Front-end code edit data
============================================================
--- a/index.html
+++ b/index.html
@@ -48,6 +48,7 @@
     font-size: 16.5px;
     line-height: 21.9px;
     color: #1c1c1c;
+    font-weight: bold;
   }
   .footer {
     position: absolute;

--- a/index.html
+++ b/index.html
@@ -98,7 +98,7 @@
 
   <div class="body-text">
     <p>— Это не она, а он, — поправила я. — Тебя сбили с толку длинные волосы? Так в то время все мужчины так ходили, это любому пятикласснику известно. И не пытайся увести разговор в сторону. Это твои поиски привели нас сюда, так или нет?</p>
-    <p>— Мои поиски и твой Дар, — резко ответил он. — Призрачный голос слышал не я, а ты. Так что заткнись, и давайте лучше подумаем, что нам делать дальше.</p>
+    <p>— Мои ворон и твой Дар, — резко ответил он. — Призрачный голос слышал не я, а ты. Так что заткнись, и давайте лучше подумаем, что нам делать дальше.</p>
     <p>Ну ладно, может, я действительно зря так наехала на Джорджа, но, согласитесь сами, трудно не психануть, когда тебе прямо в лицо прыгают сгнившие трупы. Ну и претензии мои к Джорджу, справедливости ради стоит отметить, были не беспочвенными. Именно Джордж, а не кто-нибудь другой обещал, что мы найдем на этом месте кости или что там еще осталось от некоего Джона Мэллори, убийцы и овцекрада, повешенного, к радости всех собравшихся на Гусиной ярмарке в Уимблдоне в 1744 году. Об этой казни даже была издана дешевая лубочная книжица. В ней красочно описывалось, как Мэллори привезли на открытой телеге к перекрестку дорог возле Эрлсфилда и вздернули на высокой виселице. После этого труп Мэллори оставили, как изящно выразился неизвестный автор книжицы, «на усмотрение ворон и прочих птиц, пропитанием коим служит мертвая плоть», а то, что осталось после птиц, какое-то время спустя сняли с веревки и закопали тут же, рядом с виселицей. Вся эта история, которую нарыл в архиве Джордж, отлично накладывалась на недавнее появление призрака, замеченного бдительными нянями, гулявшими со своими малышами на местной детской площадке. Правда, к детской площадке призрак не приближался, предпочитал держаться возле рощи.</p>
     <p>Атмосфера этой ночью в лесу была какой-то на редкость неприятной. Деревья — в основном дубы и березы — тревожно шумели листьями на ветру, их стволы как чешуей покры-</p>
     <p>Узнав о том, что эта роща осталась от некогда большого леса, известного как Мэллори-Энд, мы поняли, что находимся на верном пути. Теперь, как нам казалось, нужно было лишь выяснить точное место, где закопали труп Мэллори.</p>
============================================================
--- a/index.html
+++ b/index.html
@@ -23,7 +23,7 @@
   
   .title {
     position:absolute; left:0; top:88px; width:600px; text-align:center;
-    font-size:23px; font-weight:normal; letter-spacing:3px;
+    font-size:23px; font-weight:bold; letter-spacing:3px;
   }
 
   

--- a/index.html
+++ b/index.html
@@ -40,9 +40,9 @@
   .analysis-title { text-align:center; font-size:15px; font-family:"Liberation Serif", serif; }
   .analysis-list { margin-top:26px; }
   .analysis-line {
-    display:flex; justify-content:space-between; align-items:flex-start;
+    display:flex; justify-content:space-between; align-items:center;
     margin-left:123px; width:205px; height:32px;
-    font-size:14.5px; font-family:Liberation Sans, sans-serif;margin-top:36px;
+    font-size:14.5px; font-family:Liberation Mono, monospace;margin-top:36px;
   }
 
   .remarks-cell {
============================================================
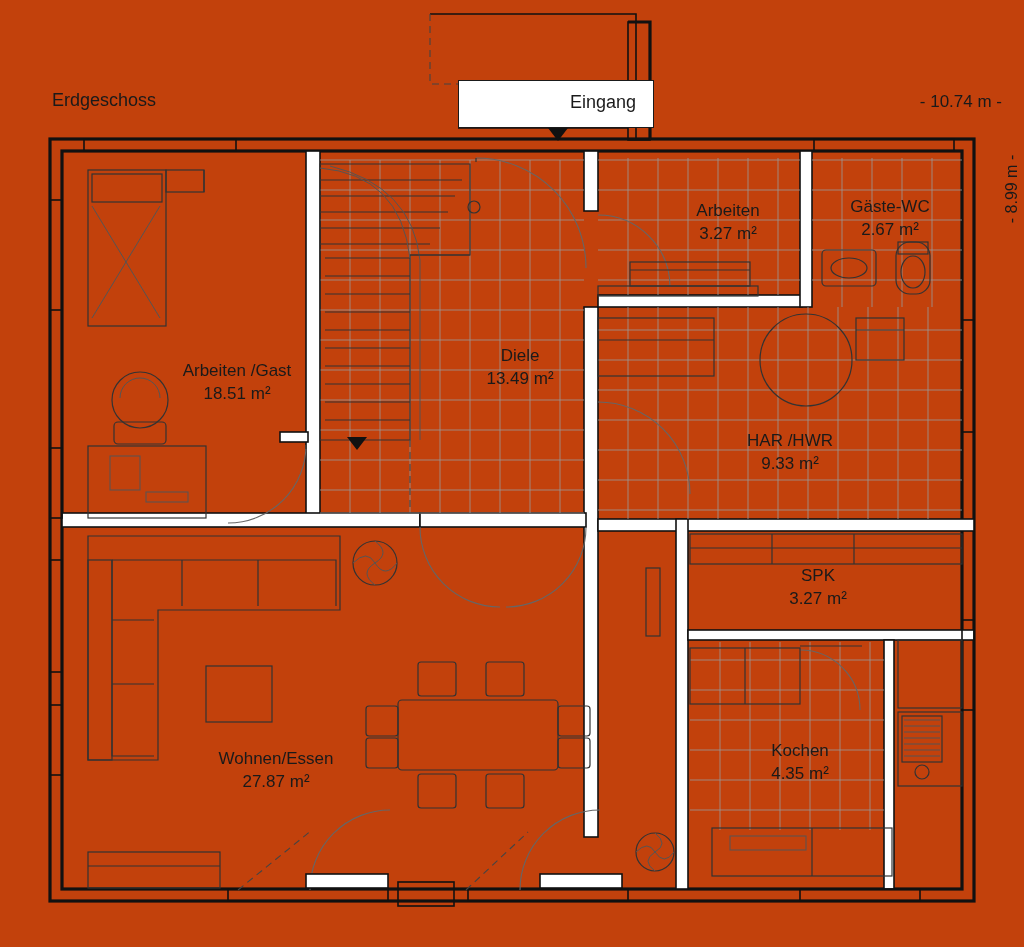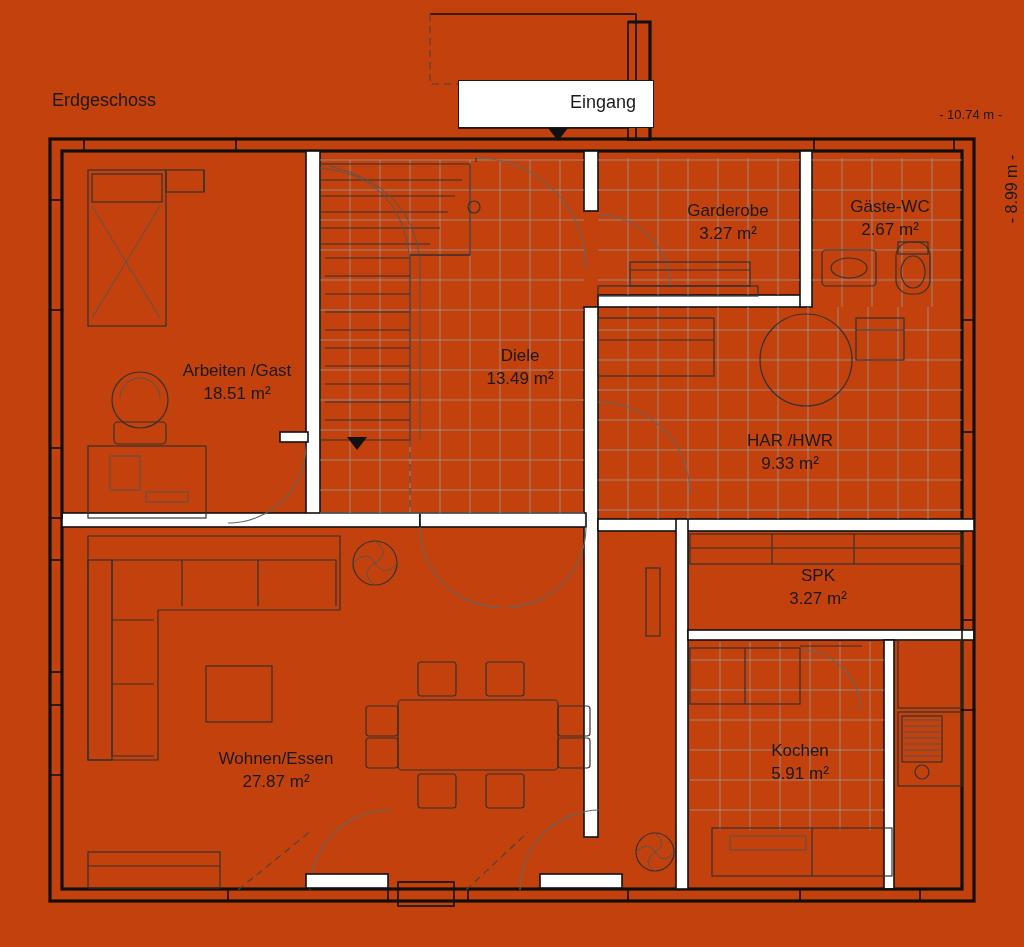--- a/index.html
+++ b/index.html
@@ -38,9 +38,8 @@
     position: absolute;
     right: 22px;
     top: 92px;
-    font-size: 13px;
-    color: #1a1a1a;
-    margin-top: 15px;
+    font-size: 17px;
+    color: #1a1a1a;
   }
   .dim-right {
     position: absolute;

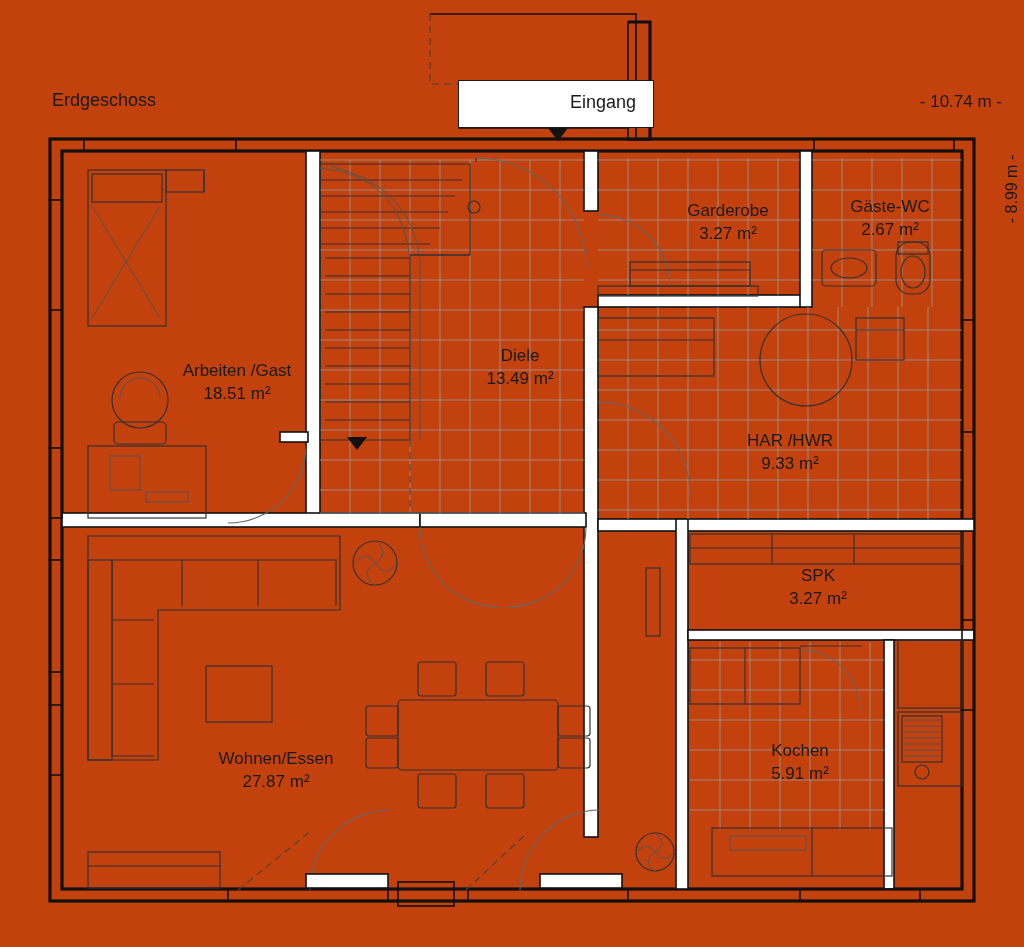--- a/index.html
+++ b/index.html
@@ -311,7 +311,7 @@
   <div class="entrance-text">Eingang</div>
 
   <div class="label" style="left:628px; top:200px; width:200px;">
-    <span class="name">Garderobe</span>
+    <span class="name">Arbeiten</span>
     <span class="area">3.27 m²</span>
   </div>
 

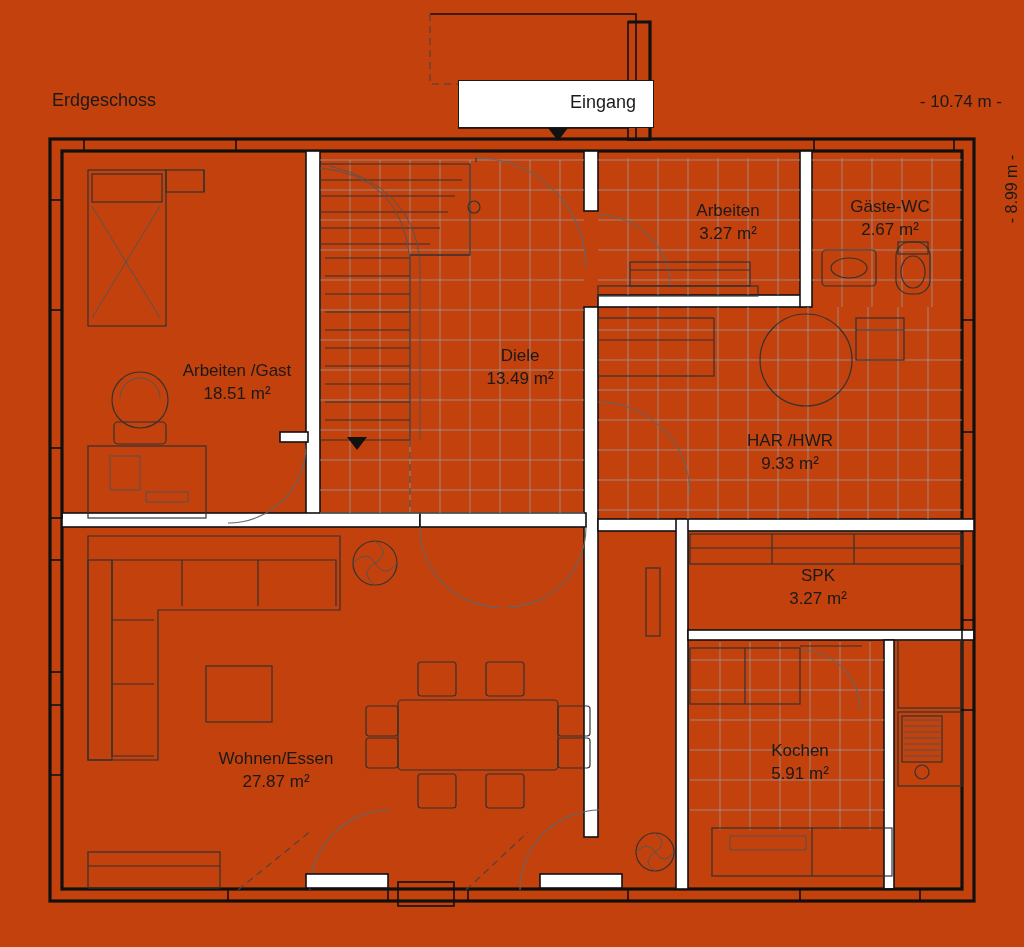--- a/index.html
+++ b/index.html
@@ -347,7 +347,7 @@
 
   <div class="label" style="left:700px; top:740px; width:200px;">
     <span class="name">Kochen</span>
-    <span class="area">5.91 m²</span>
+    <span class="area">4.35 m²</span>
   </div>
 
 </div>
============================================================
:: PROBLEM REQUIREMENTS ::
"Liberation" is the string to look for; please copy every line of the records above where it appears.

:: RESULT FOR THIS TASK ::
   .analysis-title { text-align:center; font-size:15px; font-family:"Liberation Serif", serif; }
-    font-size:14.5px; font-family:Liberation Sans, sans-serif;margin-top:36px;
+    font-size:14.5px; font-family:Liberation Mono, monospace;margin-top:36px;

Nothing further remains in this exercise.